Acqua alla Puglia, allarme da Bussi: «Assalto all’oro blu»

Domani primo incontro con i cittadini sul futuro del Tirino Di Carlo: «La valle è in pericolo». Al tavolo, FdI, Lega e Pd
BUSSI SUL TIRINO. «La nostra valle è in pericolo; l’acqua più preziosa della regione è al centro di una corsa all’oro senza precedenti». Parla così Carmine Di Carlo, consigliere comunale del gruppo Rianimiamo Bussi, dopo il pericolo scampato (per adesso) dell’acqua del fiume Tirino alla Puglia. Di Carlo è certo: anche in questi giorni è in corso «un assalto all’oro blu». Questo il tema al centro di un convegno in programma domani alle ore 18 nella sala conferenze del Comune di Bussi e intitolato “Le acque del Tirino un ragionevole e ragionato equilibrio tra tutela e opportunità”: è la prima volta che, in un incontro con i cittadini, si parla di acqua alla Puglia, un tema che ha acceso lo scontro politico.
Un rischio finora escluso: l’Ersi, l’ente gestore dell’acqua in Abruzzo, ha detto no alla richiesta dell’Acquedotto Pugliese di eseguire analisi alla sorgente Basso Tirino. Una richiesta, quella dell’Acquedotto Pugliese, che si fonda su uno studio del 2022 condotto dal Politecnico di Bari e dall’università d'Annunzio di Chieti Pescara che ha rivelato: «Le acque della sorgente del Basso Tirino presentano interessanti prospettive di sfruttamento a uso idropotabile» con «capacità di captazione stimata di almeno 4-5 metri cubi al secondo», cioè 4mila-5mila litri al secondo.
Ora Di Carlo lancia l’allarme sulle «nuove minacce che incombono sullo sfruttamento delle acque del bacino del Tirino. Il pericoloso e irreversibile assalto all’oro blu della Valle del Tirino sta mettendo a rischio la sopravvivenza della biodiversità dell’ecosistema e delle stesse attività produttive della zona, con serie ripercussioni sull’indotto economico che oggi coinvolge oltre 200 lavoratori tra dipendenti diretti della Società chimica Bussi, aziende dell’indotto e co-insediate».

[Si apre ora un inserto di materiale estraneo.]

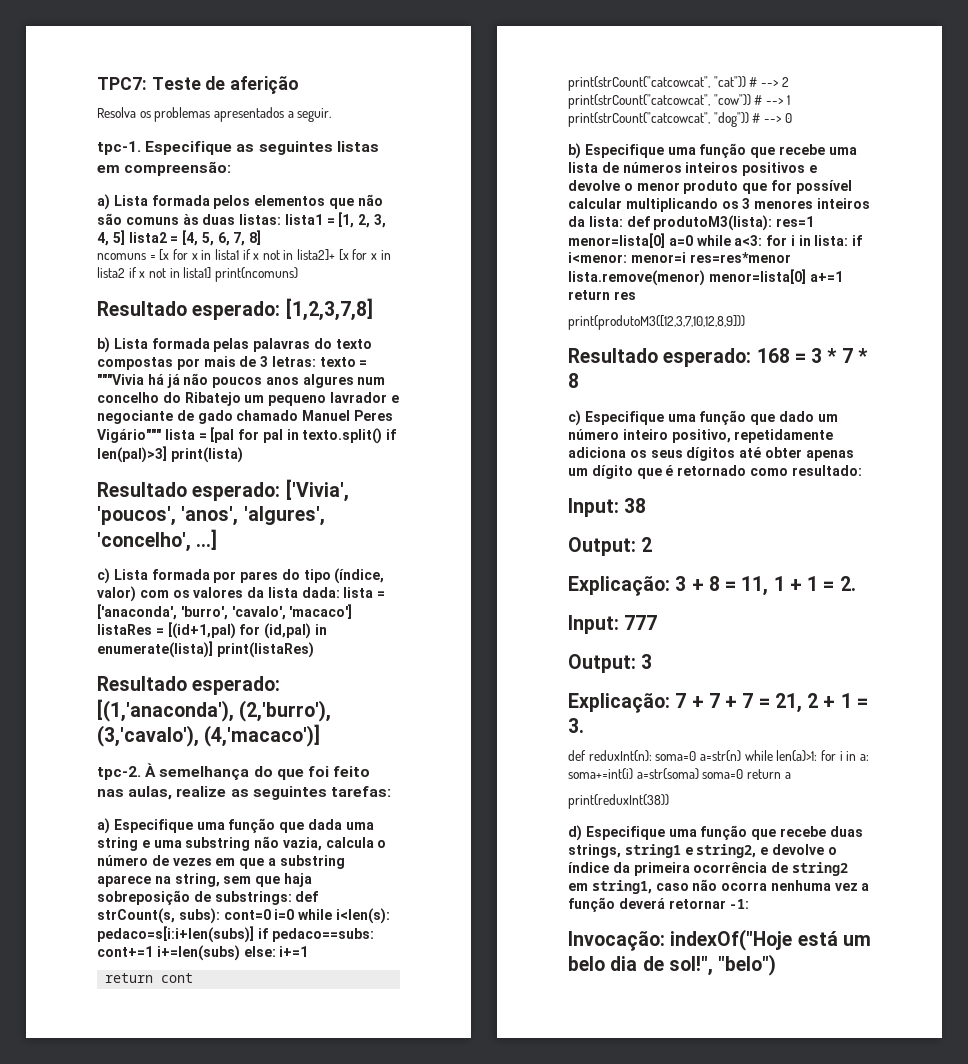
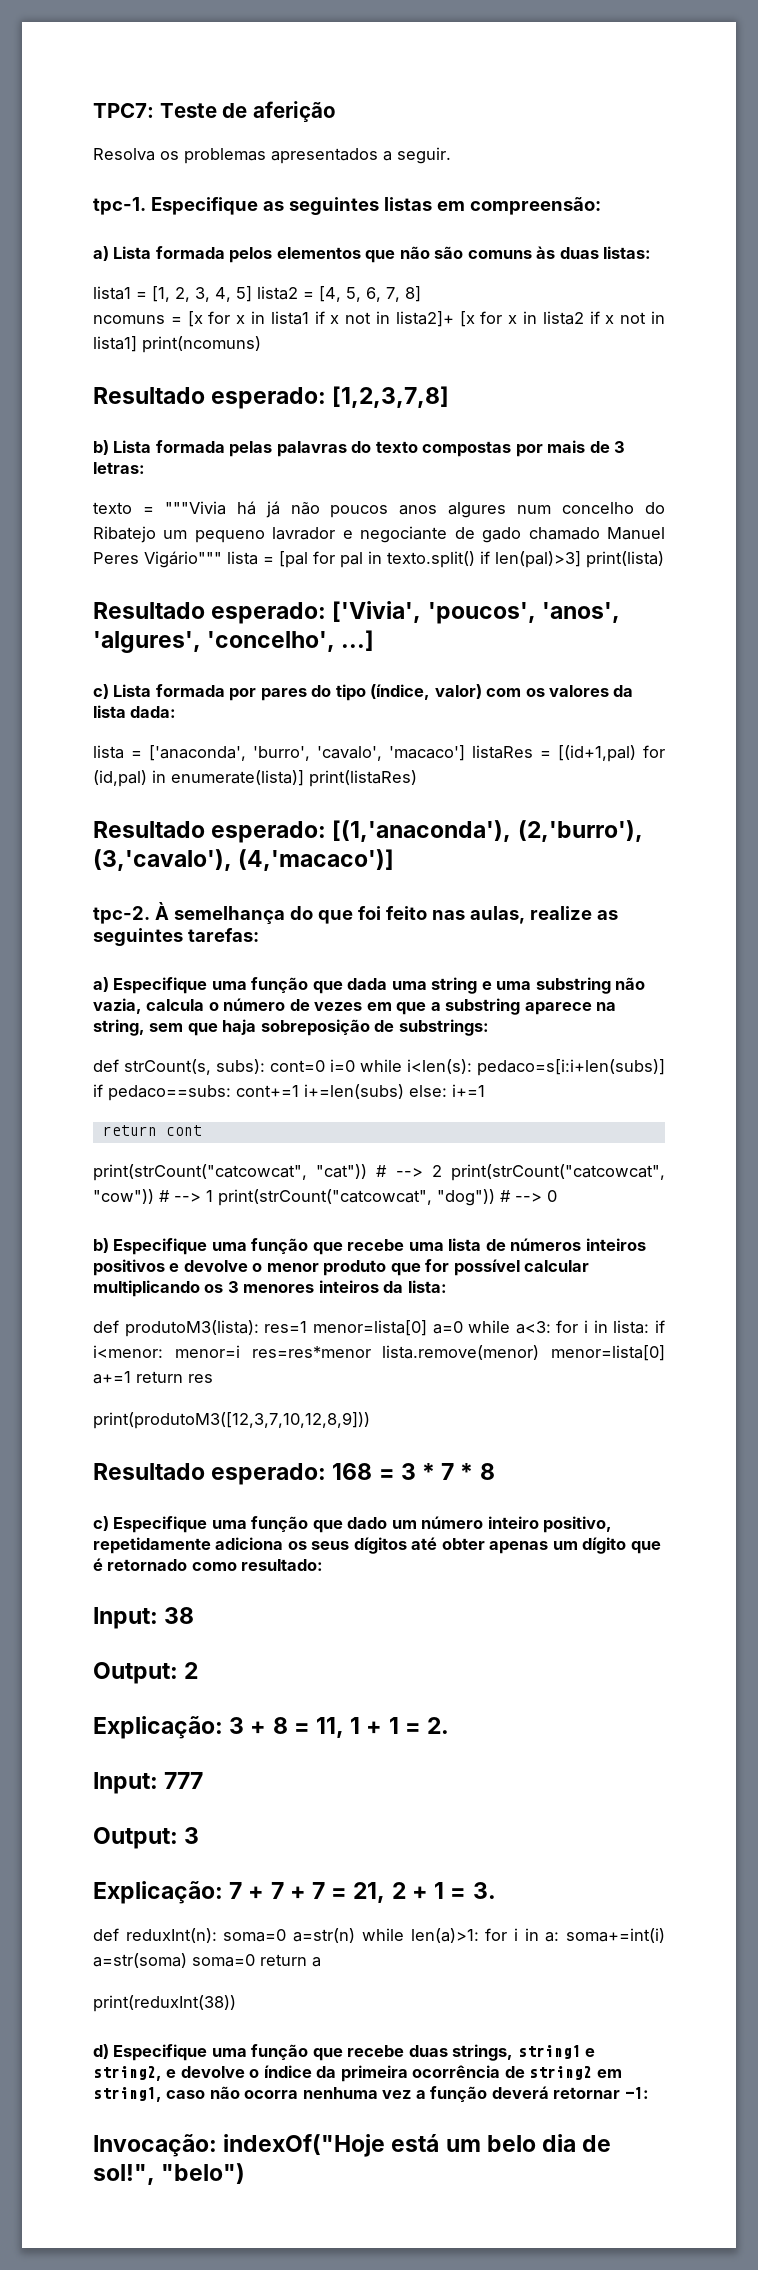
- a) Lista formada pelos elementos que não são comuns às duas listas: lista1 = [1, 2, 3, 4, 5] lista2 = [4, 5, 6, 7, 8]
+ a) Lista formada pelos elementos que não são comuns às duas listas:
+ lista1 = [1, 2, 3, 4, 5] lista2 = [4, 5, 6, 7, 8]
- b) Lista formada pelas palavras do texto compostas por mais de 3 letras: texto = """Vivia há já não poucos anos algures num concelho do Ribatejo um pequeno lavrador e negociante de gado chamado Manuel Peres Vigário""" lista = [pal for pal in texto.split() if len(pal)>3] print(lista)
+ b) Lista formada pelas palavras do texto compostas por mais de 3 letras:
+ texto = """Vivia há já não poucos anos algures num concelho do Ribatejo um pequeno lavrador e negociante de gado chamado Manuel Peres Vigário""" lista = [pal for pal in texto.split() if len(pal)>3] print(lista)
- c) Lista formada por pares do tipo (índice, valor) com os valores da lista dada: lista = ['anaconda', 'burro', 'cavalo', 'macaco'] listaRes = [(id+1,pal) for (id,pal) in enumerate(lista)] print(listaRes)
+ c) Lista formada por pares do tipo (índice, valor) com os valores da lista dada:
+ lista = ['anaconda', 'burro', 'cavalo', 'macaco'] listaRes = [(id+1,pal) for (id,pal) in enumerate(lista)] print(listaRes)
- a) Especifique uma função que dada uma string e uma substring não vazia, calcula o número de vezes em que a substring aparece na string, sem que haja sobreposição de substrings: def strCount(s, subs): cont=0 i=0 while i<len(s): pedaco=s[i:i+len(subs)] if pedaco==subs: cont+=1 i+=len(subs) else: i+=1
+ a) Especifique uma função que dada uma string e uma substring não vazia, calcula o número de vezes em que a substring aparece na string, sem que haja sobreposição de substrings:
+ def strCount(s, subs): cont=0 i=0 while i<len(s): pedaco=s[i:i+len(subs)] if pedaco==subs: cont+=1 i+=len(subs) else: i+=1
- b) Especifique uma função que recebe uma lista de números inteiros positivos e devolve o menor produto que for possível calcular multiplicando os 3 menores inteiros da lista: def produtoM3(lista): res=1 menor=lista[0] a=0 while a<3: for i in lista: if i<menor: menor=i res=res*menor lista.remove(menor) menor=lista[0] a+=1 return res
+ b) Especifique uma função que recebe uma lista de números inteiros positivos e devolve o menor produto que for possível calcular multiplicando os 3 menores inteiros da lista:
+ def produtoM3(lista): res=1 menor=lista[0] a=0 while a<3: for i in lista: if i<menor: menor=i res=res*menor lista.remove(menor) menor=lista[0] a+=1 return res

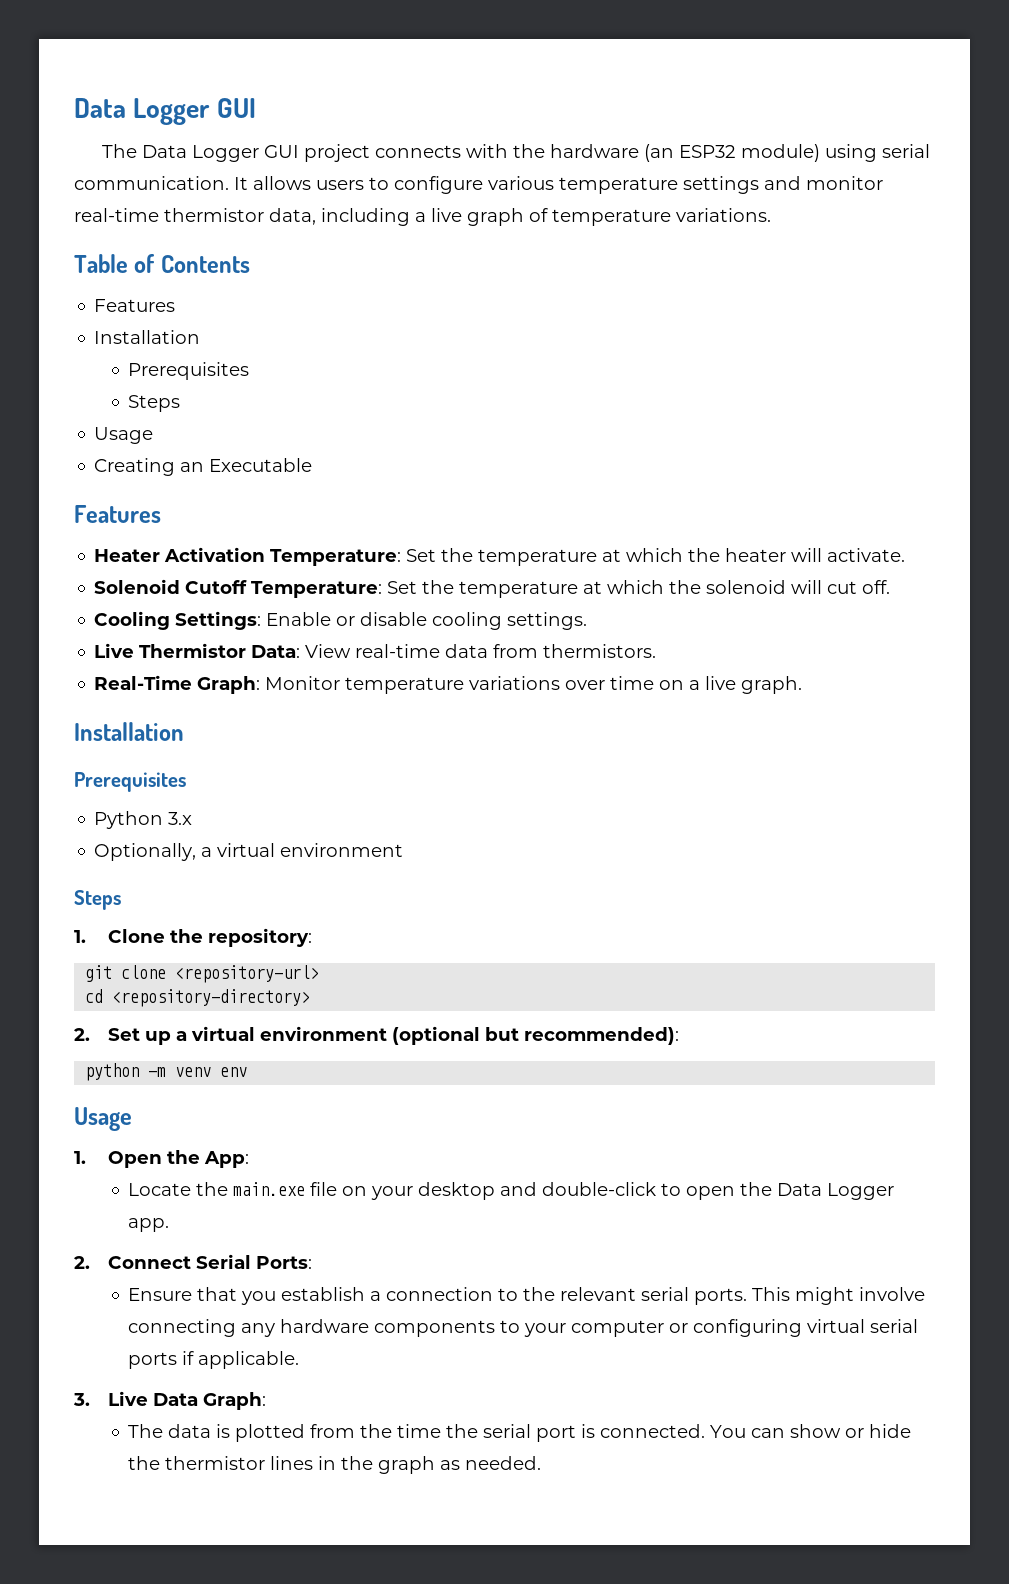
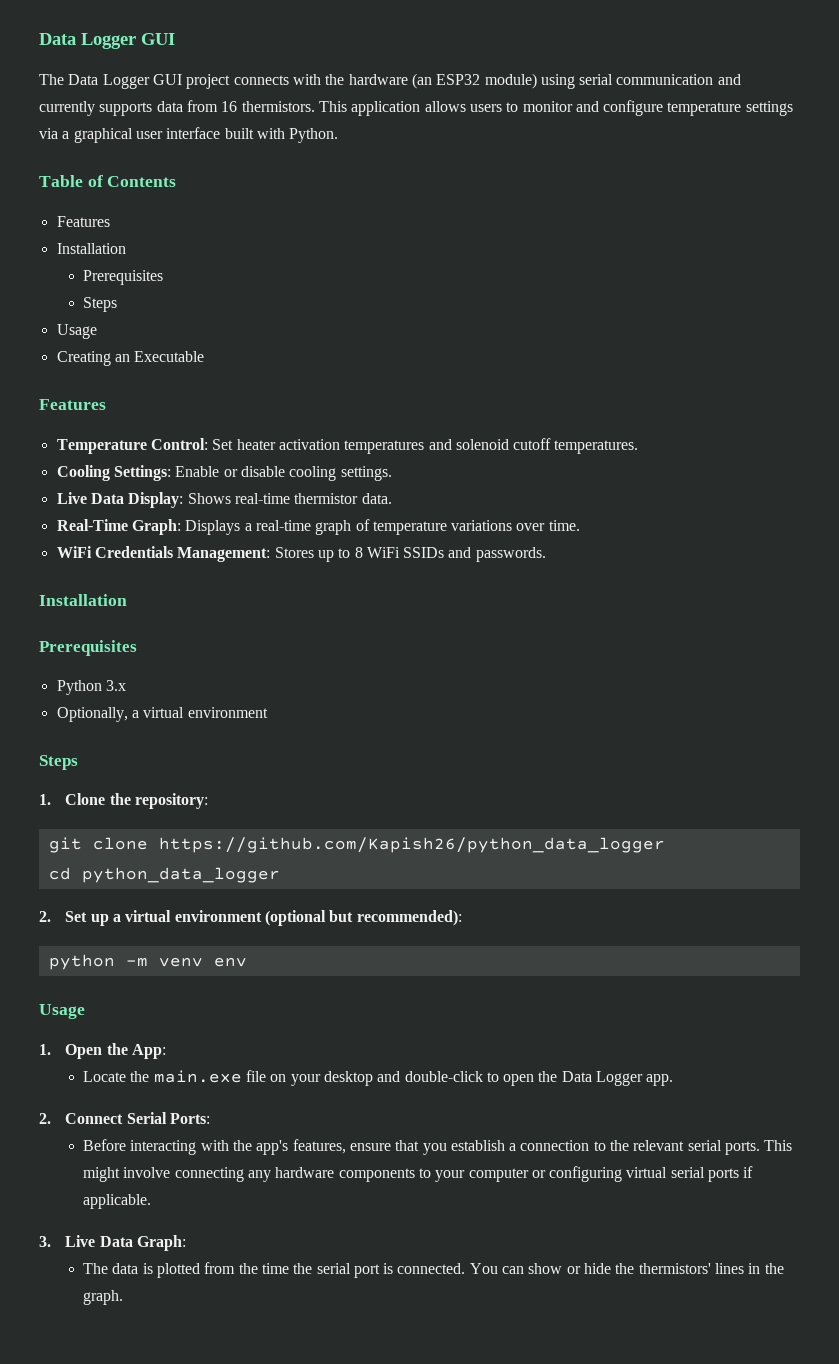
- The Data Logger GUI project connects with the hardware (an ESP32 module) using serial communication. It allows users to configure various temperature settings and monitor real-time thermistor data, including a live graph of temperature variations.
+ The Data Logger GUI project connects with the hardware (an ESP32 module) using serial communication and currently supports data from 16 thermistors. This application allows users to monitor and configure temperature settings via a graphical user interface built with Python.
- Heater Activation Temperature: Set the temperature at which the heater will activate.
- Solenoid Cutoff Temperature: Set the temperature at which the solenoid will cut off.
+ Temperature Control: Set heater activation temperatures and solenoid cutoff temperatures.
- Live Thermistor Data: View real-time data from thermistors.
- Real-Time Graph: Monitor temperature variations over time on a live graph.
+ Live Data Display: Shows real-time thermistor data.
+ Real-Time Graph: Displays a real-time graph of temperature variations over time.
+ WiFi Credentials Management: Stores up to 8 WiFi SSIDs and passwords.
- git clone <repository-url>
+ git clone https://github.com/Kapish26/python_data_logger
- cd <repository-directory>
+ cd python_data_logger
- Ensure that you establish a connection to the relevant serial ports.
+ Before interacting with the app's features, ensure that you establish a connection to the relevant serial ports.
- You can show or hide the thermistor lines in the graph as needed.
+ You can show or hide the thermistors' lines in the graph.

Il convegno di domani, coordinato dai consiglieri di Bussi Dario Sericola e Simonetta Setta, riunisce allo stesso tavolo centrodestra di governo e centrosinistra all’opposizione: dopo Di Carlo e i saluti del vice sindaco reggente Paolo Salvatore, parola a quattro consiglieri regionali, Leonardo D’Addazio di Fratelli d’Italia, Vincenzo D’Incecco (Lega), Antonio Blasioli e Antonio Di Marco del Pd. «Dopo le mistificazioni del passato sull’inquinamento causato dalla discarica a valle di Bussi, oggi tutti vogliono le nostre acque», dice Di Carlo, «non siamo contrari ad aiutare le popolazioni della Val Pescara in razionamento idrico, ma chiediamo che i sacrifici richiesti alla falda non vengano annullati. La dispersione oggi è arrivata al 60%, per questo sollecitiamo interventi urgenti sulle condutture all’Aca, alla Regione e all’Ersi. Non possiamo più permettere che interessi economici privati mettano a repentaglio il futuro della nostra comunità e del nostro ambiente. Il problema», conclude Di Carlo, «non riguarda solo il prelievo di migliaia di litri d’acqua al secondo dalla falda del Tirino, con richieste anche da regioni limitrofe, ma anche il rinnovo delle concessioni di derivazione idroelettrica e quindi la sopravvivenza stessa delle realtà industriali che garantiscono occupazione a buona parte della nostra comunità. La gara pubblica già in atto rischia di tagliare fuori le aziende del territorio, come la Società chimica Bussi che autoproduce la corrente elettrica utilizzando le acque residue del fiume e oggi dà lavoro a 130 dipendenti, i quali insieme agli altri 25 dell’indotto e ai 60 in servizio nelle aziende co-insediate rischierebbero di perdere il posto di lavoro». Di Carlo lancia un appello alla politica: «Invitiamo i rappresentanti politici regionali a elaborare una strategia comune in difesa del nostro territorio e dell’occupazione di circa 215 famiglie. Ai cittadini chiediamo di partecipare numerosi al convegno per far sentire la propria voce e mobilitarsi in difesa di un bene pubblico essenziale».